En réalité, la notion d’état antérieur renvoie à des situations différentes selon les prédispositions pathologiques latentes de la victime (1) ou des capacités antérieures réduites (2).Le 0% d’incapacité représente la norme théorique pour un individu ne présentant a priori aucun dommage physique ou psychique. Cependant, ce taux de 0% n’est que subjectif, dans la mesure où chacun possède de légères déficiences ou pathologies, souvent méconnues ou inconnues, car parfaitement compensées ou surmontées dans le cadre d’une vie « normale». Toutefois, de même qu’il existe une présomption d’innocence en matière pénale, il est légitime d’admettre une présomption de pleine capacité en matière d’expertise médicale.

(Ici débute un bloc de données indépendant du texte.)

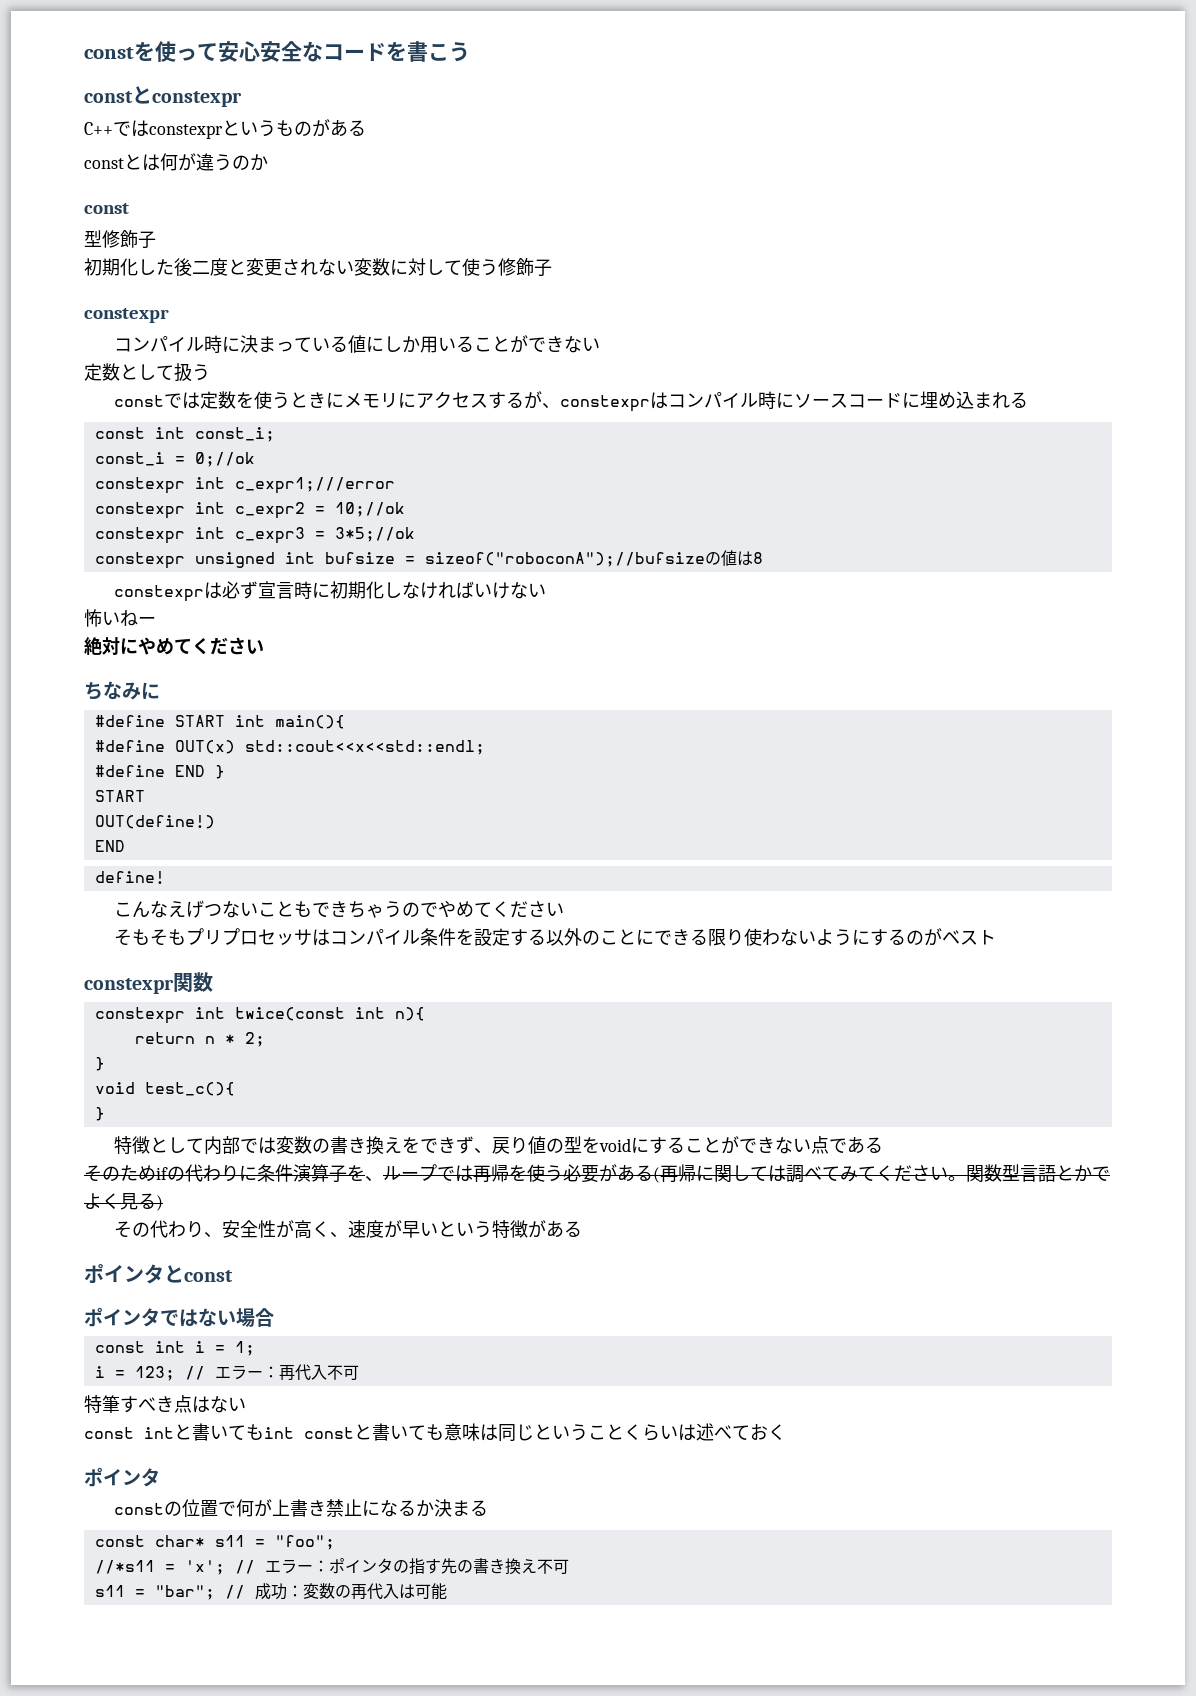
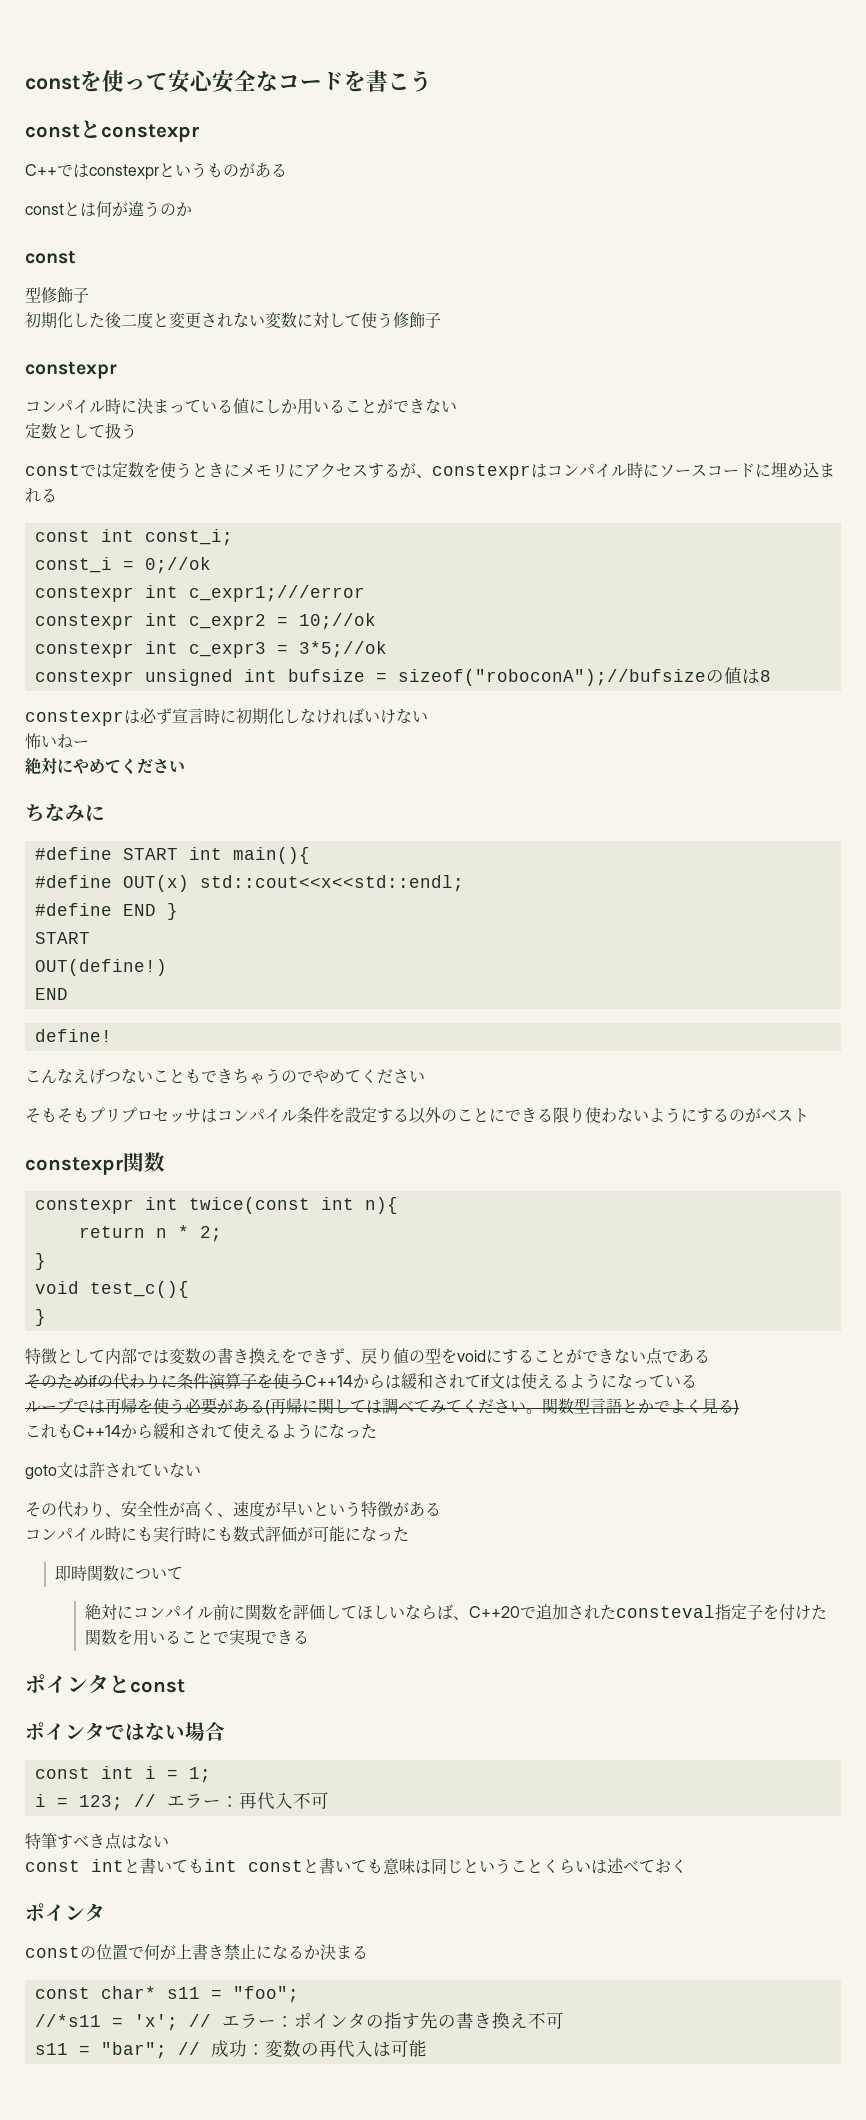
[365,1176,383,1182] 、 -> [273,1373,697,1389] 使うC++14からは緩和されてif文は使えるようになっている //
(163, 1203) none -> [25,1423,377,1439] [25,1462,201,1480] // これもC++14から緩和されて使えるようになった // goto文は許されていない
(583, 1229) none -> [25,1526,409,1543] [54,1565,183,1581] [84,1604,827,1621] [84,1629,309,1646] // コンパイル時にも実行時にも数式評価が可能になった // 即時関数について // 絶対にコンパイル前に関数を評価してほしいならば、C++20で追加されたconsteval指定子を付けた関数を用いることで実現できる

La recherche de l’état antérieur est notamment effectuée lorsque les conséquences de l’accident paraissent d’une gravité disproportionnée par rapport au traumatisme subi: infirmités préexistantes, maladies ignorées ou cachées, prédispositions pathologiques peuvent alors expliquer une évolution dramatique. Le silence de la victime et le secret médical invoqué par le médecin traitant peuvent rendre encore plus difficiles les investigations du médecin expert.
Dès lors, lorsque l’accident a été l’élément déclenchant d’une pathologie antérieure latente, ou lorsque le traumatisme a entraîné une «décompensation» d’un équilibre jusque-là maintenu par une compensation naturelle, l’événement traumatique est considéré comme la cause de l’entier dommage et son auteur doit alors assumer la réparation intégrale des préjudices subis.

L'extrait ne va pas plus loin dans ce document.